The New York Times described the film as "a metaphor for America in the summer of 1963— orderly, prosperous, bursting with good intentions, a sort of Yiddish-inflected Camelot." Other reviews were more mixed: Gene Siskel gave the film a "marginal Thumbs Up" as he liked Jennifer Grey's acting and development of her character, while Roger Ebert gave it "Thumbs Down" due to its "idiot plot", calling it a "tired and relentlessly predictable story of love between kids from different backgrounds." Time magazine was lukewarm, saying, "If the ending of Eleanor Bergstein's script is too neat and inspirational, the rough energy of the film's song and dance does carry one along, past the whispered doubts of better judgment." In a retrospective review, Jezebels Irin Carmon called the film "the greatest movie of all time" as "a great, brave movie for women" with "some subtle, retrospectively sharp-eyed critiques of class and gender."

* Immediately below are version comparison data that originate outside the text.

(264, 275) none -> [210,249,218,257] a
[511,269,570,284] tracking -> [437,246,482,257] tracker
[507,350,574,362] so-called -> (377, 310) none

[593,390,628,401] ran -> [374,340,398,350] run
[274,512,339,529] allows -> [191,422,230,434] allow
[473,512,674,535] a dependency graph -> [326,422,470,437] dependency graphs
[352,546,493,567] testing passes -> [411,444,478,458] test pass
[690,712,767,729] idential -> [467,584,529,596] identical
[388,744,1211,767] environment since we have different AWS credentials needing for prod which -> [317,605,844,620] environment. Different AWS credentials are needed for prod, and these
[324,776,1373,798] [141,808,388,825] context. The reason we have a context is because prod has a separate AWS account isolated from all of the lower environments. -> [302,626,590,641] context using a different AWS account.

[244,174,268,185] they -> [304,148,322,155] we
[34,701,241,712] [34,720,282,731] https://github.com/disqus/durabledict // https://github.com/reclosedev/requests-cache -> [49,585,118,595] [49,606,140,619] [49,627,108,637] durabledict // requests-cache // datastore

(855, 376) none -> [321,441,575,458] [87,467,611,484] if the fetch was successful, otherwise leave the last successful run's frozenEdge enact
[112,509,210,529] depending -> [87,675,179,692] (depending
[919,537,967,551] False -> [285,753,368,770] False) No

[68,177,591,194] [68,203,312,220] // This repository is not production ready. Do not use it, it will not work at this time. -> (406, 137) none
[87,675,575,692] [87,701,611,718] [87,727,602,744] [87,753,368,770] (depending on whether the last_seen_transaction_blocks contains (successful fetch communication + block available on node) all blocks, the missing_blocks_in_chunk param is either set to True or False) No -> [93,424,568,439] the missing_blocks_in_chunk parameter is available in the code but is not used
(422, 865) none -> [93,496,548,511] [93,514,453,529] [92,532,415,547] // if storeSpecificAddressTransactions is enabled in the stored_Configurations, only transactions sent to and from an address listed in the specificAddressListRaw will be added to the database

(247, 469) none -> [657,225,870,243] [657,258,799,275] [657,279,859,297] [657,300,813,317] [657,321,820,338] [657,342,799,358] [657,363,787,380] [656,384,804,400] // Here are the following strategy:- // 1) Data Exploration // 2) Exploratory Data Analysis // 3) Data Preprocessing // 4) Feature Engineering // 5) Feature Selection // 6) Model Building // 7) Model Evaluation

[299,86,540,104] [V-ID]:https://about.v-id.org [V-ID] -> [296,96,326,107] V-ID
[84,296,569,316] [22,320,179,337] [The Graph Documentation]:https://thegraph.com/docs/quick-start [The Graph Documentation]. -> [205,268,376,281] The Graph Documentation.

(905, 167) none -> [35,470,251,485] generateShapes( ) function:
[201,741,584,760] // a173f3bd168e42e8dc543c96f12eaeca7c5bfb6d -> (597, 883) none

Abortion rights advocates have called the film the "gold standard" for cinematic portrayals of abortion, which author Yannis Tzioumakis described as offering a "compassionate depiction of abortion in which the woman seeking an abortion was not demonized with the primary concerns being her health and preserving her capacity to bear children at a future time rather than the ethical dilemma that might or might not inform her decision, a portrayal that is not necessarily available in current films."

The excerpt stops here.